# Week 4
## Notes


### Regular Expressions in Python
More about [regular expressions](https://developers.google.com/edu/python/regular-expressions)

In [3]:
import re # import regular expression module

In [4]:
# Basic
str = 'an example word:cat!!'
match = re.search(r'word:\w\w\w', str)
# If-statement after search() tests if it succeeded
if match:                      
  print 'found', match.group()
else:
  print 'did not find'

found word:cat


#### Findall

In [None]:
## Suppose we have a text with many email addresses
  str = 'purple alice@google.com, blah monkey bob@abc.com blah dishwasher'

  ## Here re.findall() returns a list of all the found email strings
  emails = re.findall(r'[\w\.-]+@[\w\.-]+', str) ## ['alice@google.com', 'bob@abc.com']
  for email in emails:
    # do something with each found email string
    print email

## Exercises

**What are regular expressions?**

Regular expressions uses pattern matching to find customized strings, substrings, repetitions etc. in texts and other material. There are many different ways to specify what you want.
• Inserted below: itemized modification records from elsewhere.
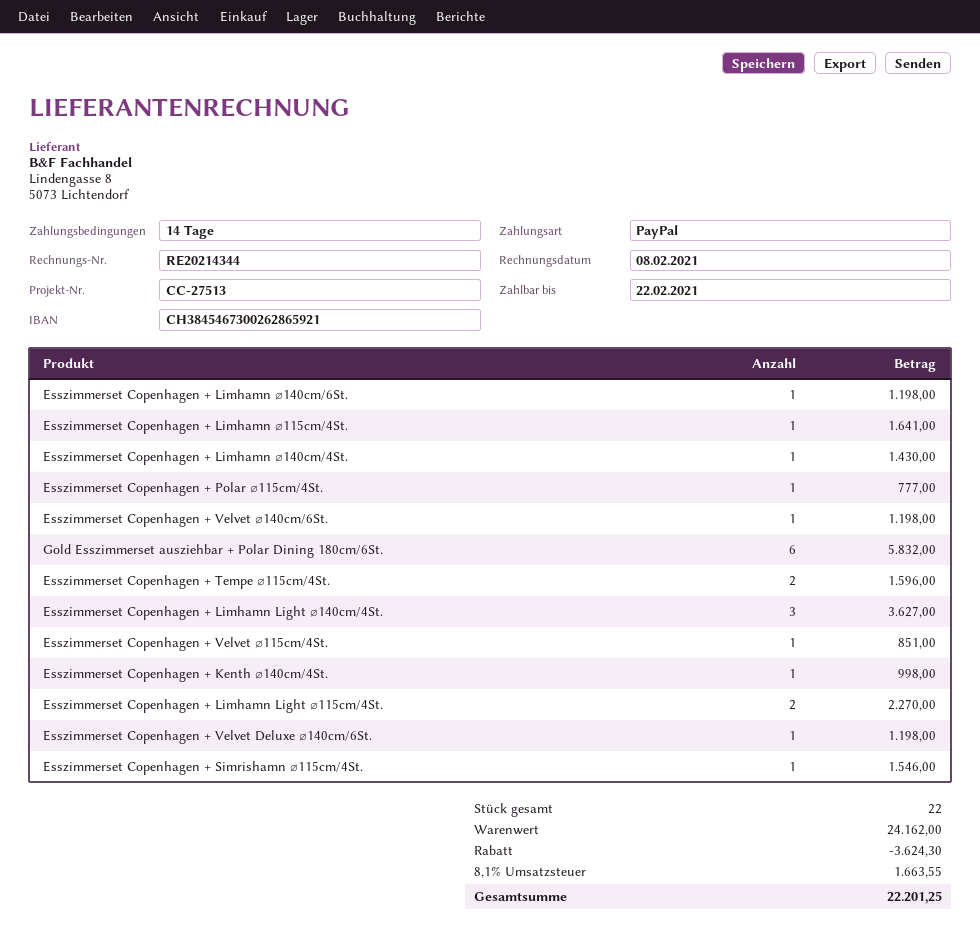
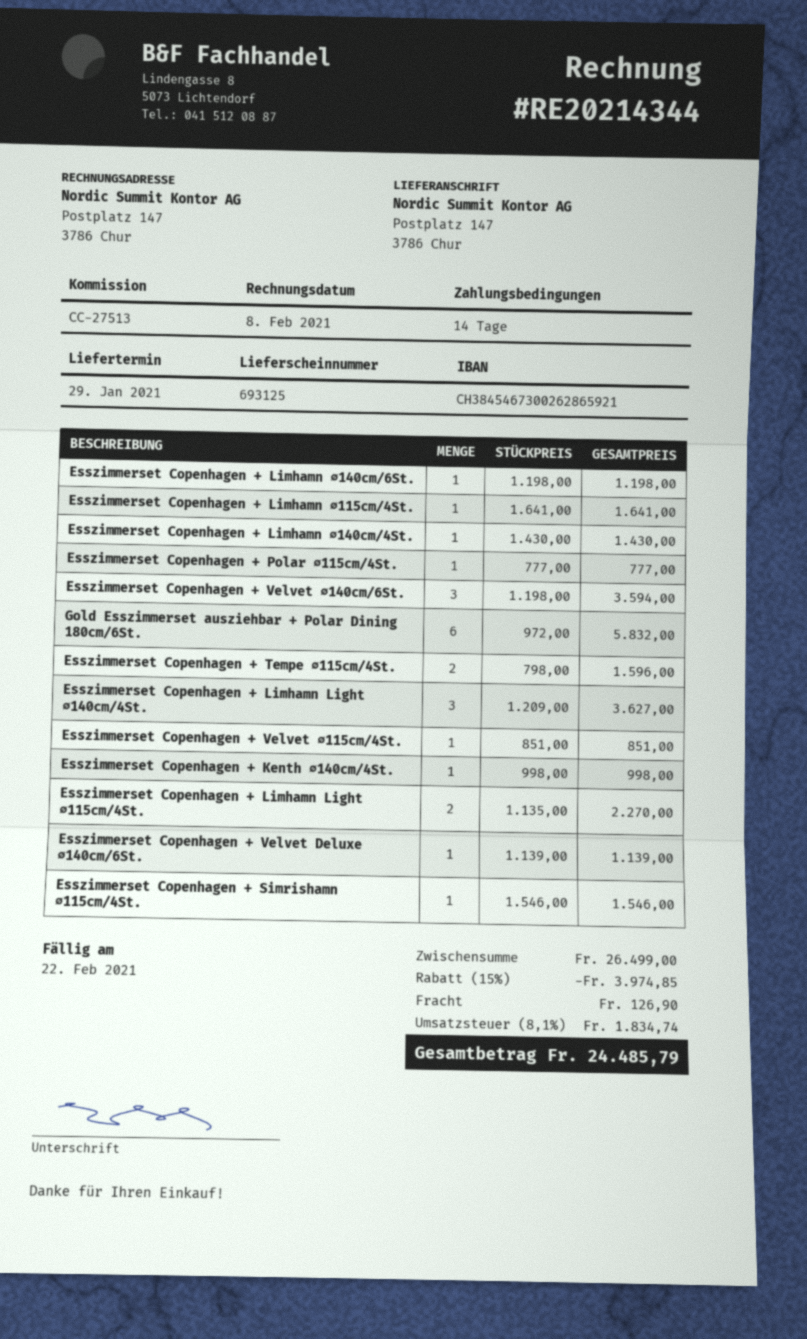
Esszimmerset Copenhagen + Velvet ⌀140cm/6St.: 1 for 1198.00 -> 3 for 3594.00
Esszimmerset Copenhagen + Velvet Deluxe ⌀140cm/6St.: 1 for 1198.00 -> 1 for 1139.00
subtotal: 24162.00 -> 26499.00
discount: 3624.30 -> 3974.85
shipping: none -> 126.90
tax: 8.1% = 1663.55 -> 8.1% = 1834.74
total: 22201.25 -> 24485.79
It is a sequence of characters that define a search pattern, mainly for use in pattern matching with strings, or string matching. It is the same as what is used when finding and replacing in Word etc.

**Regex to match 4 digit number**

[Place to test regular expressions](https://regex101.com/)

**An even better place to [test regex'es](https://regexr.com/)**

In [66]:
# Match exatcly 4 digits, no more no less.
# \d = digit char, \w = word char
# ''r' indicates a 'raw' string

# Fetching test content (for all examples here)
import urllib2
response = urllib2.urlopen('https://raw.githubusercontent.com/suneman/socialgraphs2016/master/files/test.txt')
html = response.read()

str = "hello54o oo  5688oo 63855"
# Matches 4 digits, possibly separated by whitespace
# Using lookbehind and lookahead
match = re.findall(r'(?<!\d)[0-9]{4}(?!\d)', html)
# match = re.search(r'^[0-9]{4}', str) 

if match:                      
  print 'Sequence matching pattern:', match
else:
  print 'No sequence matching pattern.'

Sequence matching pattern: ['1234', '9999']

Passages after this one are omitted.